Önder için düzenlenen töreninin ardından AKM'den ayrılan Özel, bu sırada yanına yaklaşan bir saldırgan tarafından yumruklandı. CHP Genel Başkanı Özel, korumalar eşliğinde ve güvenlik önlemleri altında alandan ayrıldı. Polis ekiplerince gözaltına alınan şüphelinin S.T. (66) olduğu öğrenildi.
"Biz yolumuza devam edeceğiz"
Saldırı sonrası ilk kez konuşan Özgür Özel, yoluna devam ettiklerini belirtti.

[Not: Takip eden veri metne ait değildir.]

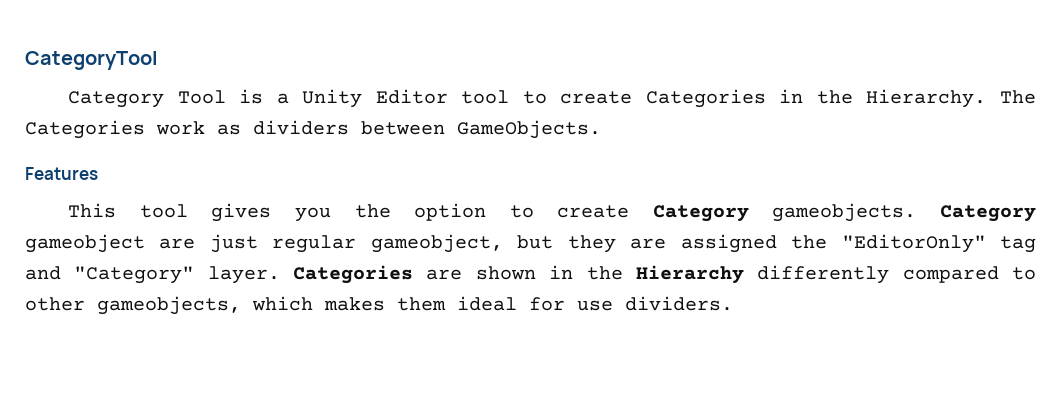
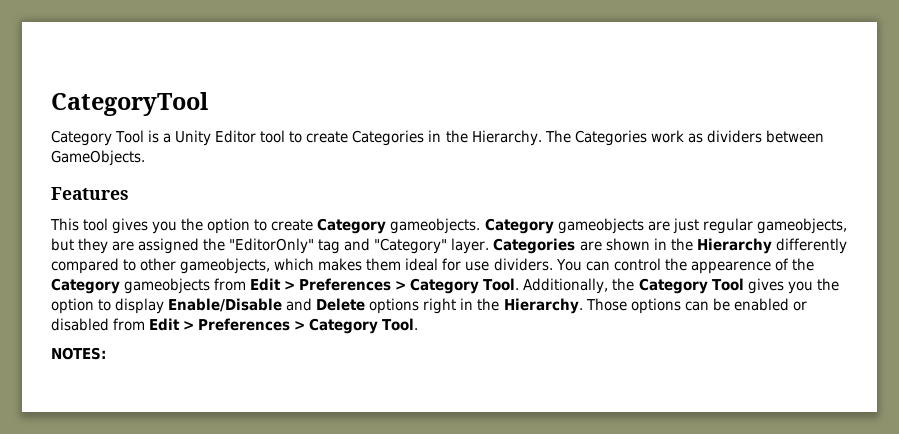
[25,234,145,253] gameobject -> [557,218,644,234] gameobjects
[370,234,503,253] gameobject, -> [756,218,847,234] gameobjects,
(733, 303) none -> [555,258,814,274] [51,278,839,294] [51,298,807,314] [51,318,419,334] [51,347,106,360] You can control the appearence of the Category gameobjects from Edit > Preferences > Category Tool. Additionally, the Category Tool gives you the option to display Enable/Disable and Delete options right in the Hierarchy. Those options can be enabled or disabled from Edit > Preferences > Category Tool. // NOTES:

Saldırı sonrası açıklama yapan Özgür Özel şunları söyledi;
Bugün Türkiye'nin hem terör sorunundan kurtulmasının, hem demokratik açılımlarla Türkiye'deki tüm hak ihlallerinin son bulması lazım. Tüm tutsak siyasetçilerin cezaevinde değil, dışarıda olması lazım. Bunların konuşulduğu bir gündü. Birileri bu konuşulsun istemediği için bugünkü o saldırının gerçekleştirilmesine ön açtılar, yol verdiler.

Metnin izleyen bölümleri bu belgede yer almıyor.